INFORMATION:
--------------------------------

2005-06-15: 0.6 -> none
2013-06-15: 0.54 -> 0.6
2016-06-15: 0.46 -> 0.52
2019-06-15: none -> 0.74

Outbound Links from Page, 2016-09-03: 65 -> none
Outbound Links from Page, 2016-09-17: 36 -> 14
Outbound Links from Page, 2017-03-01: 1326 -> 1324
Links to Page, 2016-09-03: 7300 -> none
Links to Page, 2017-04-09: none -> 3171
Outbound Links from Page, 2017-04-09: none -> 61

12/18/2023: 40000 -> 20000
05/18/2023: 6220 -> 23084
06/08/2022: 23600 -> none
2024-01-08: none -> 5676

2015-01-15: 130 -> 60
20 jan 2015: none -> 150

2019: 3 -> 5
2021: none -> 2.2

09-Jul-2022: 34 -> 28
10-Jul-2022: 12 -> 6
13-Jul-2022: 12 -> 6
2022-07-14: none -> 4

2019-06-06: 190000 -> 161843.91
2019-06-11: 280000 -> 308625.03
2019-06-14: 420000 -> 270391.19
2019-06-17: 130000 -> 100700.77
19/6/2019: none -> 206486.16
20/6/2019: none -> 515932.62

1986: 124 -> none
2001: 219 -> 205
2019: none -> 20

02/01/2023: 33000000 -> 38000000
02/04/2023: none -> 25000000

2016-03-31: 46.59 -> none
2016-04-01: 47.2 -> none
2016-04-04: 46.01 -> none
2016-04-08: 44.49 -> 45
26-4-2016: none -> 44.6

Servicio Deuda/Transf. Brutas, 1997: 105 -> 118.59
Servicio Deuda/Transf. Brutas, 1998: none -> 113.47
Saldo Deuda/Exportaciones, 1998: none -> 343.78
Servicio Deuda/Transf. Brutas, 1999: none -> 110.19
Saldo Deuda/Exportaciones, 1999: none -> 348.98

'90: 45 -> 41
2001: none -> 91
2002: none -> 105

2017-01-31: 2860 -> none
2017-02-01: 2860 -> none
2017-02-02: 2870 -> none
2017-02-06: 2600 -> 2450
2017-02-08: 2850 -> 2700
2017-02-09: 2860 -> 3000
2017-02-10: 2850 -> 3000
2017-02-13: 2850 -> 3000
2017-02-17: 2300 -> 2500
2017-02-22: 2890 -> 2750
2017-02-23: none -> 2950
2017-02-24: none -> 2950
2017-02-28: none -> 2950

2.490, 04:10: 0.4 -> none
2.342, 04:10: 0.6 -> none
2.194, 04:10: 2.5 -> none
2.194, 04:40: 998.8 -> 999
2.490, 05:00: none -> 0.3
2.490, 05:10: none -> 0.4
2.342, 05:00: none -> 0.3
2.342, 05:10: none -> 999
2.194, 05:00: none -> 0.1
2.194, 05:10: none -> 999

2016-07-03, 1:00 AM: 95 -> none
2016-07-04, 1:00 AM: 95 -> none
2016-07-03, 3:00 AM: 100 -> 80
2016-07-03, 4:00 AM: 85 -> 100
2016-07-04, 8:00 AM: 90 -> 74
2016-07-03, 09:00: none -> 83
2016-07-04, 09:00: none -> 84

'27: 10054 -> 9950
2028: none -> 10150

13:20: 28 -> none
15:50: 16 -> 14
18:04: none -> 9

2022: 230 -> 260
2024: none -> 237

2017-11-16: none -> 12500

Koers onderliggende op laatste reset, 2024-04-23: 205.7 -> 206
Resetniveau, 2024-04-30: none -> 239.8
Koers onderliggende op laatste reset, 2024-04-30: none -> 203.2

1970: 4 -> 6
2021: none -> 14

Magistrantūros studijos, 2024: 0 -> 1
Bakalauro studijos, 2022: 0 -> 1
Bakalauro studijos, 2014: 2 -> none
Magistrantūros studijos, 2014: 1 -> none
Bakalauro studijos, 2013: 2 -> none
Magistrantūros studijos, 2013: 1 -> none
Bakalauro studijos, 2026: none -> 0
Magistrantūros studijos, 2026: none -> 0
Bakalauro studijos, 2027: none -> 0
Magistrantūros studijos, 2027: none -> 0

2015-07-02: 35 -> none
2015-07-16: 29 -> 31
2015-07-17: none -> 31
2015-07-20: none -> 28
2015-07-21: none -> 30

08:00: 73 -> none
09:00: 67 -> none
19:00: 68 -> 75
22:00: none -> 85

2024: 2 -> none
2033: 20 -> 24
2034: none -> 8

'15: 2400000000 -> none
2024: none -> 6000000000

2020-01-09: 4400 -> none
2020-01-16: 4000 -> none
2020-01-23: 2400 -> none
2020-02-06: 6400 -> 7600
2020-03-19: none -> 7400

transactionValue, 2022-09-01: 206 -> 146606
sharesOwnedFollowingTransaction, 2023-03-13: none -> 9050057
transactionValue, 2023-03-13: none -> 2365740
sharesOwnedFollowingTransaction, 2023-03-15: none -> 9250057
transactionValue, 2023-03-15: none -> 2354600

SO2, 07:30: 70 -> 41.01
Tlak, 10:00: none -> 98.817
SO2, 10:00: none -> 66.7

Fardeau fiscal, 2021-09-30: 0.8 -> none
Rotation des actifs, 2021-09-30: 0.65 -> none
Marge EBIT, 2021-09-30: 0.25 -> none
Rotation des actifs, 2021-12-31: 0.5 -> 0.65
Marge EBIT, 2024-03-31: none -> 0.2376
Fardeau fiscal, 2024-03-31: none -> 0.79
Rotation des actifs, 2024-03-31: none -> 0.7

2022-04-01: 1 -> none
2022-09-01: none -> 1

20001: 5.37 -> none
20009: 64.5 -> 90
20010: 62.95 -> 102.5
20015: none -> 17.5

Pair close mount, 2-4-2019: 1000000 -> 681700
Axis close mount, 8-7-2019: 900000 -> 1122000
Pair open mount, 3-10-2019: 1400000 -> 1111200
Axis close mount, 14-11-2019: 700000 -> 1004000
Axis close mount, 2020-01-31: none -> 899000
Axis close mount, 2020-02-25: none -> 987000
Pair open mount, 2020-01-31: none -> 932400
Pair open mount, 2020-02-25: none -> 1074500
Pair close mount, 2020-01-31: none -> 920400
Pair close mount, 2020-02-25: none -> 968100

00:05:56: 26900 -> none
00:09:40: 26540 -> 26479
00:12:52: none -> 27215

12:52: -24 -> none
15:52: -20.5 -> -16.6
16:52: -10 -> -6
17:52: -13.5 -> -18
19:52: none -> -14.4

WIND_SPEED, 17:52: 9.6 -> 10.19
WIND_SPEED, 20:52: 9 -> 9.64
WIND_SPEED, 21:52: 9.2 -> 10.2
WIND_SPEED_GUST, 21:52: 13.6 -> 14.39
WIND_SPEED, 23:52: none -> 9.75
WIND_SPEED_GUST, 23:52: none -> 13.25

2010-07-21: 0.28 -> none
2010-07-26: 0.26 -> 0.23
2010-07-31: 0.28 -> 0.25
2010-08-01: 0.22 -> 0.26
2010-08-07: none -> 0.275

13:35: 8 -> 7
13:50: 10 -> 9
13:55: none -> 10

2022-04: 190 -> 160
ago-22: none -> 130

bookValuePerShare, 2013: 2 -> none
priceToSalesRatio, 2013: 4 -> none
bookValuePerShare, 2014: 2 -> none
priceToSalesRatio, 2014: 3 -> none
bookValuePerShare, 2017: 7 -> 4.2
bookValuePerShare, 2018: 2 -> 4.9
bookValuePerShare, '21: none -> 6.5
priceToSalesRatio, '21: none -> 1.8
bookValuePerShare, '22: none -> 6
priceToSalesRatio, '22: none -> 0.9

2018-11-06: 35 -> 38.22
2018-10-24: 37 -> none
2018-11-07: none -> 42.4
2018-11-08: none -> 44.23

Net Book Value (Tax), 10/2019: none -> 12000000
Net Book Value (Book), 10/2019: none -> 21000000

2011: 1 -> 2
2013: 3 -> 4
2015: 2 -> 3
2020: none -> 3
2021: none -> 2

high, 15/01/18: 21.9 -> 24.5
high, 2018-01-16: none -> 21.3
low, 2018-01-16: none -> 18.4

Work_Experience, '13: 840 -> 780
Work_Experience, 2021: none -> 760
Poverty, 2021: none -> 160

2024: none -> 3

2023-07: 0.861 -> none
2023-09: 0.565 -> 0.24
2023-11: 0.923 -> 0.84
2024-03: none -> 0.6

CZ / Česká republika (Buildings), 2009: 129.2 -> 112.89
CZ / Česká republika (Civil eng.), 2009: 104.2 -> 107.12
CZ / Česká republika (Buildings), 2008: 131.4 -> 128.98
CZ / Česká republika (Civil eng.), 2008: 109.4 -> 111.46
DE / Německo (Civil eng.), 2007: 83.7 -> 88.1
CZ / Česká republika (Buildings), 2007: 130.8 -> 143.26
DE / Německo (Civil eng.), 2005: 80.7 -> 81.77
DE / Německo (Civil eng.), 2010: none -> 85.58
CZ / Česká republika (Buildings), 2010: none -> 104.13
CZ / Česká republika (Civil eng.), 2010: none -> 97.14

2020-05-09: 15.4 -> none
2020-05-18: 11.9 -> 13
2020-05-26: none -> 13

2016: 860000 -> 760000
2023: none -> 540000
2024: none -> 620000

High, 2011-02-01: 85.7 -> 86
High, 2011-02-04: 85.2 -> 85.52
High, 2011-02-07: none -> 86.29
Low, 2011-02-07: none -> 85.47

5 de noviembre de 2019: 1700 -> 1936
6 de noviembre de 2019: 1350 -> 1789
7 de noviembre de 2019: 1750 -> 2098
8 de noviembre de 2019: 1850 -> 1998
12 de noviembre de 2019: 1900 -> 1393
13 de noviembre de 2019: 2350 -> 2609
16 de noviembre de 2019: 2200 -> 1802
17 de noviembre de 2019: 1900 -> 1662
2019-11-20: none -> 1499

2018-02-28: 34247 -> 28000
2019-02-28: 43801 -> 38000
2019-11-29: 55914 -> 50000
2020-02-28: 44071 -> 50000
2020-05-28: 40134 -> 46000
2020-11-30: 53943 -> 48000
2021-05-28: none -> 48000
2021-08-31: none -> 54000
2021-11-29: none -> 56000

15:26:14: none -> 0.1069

--------------------------------

All of the lines above that carry the string "EBIT" need to be found and copied.

SOLUTION FOR THIS TASK:
Marge EBIT, 2021-09-30: 0.25 -> none
Marge EBIT, 2024-03-31: none -> 0.2376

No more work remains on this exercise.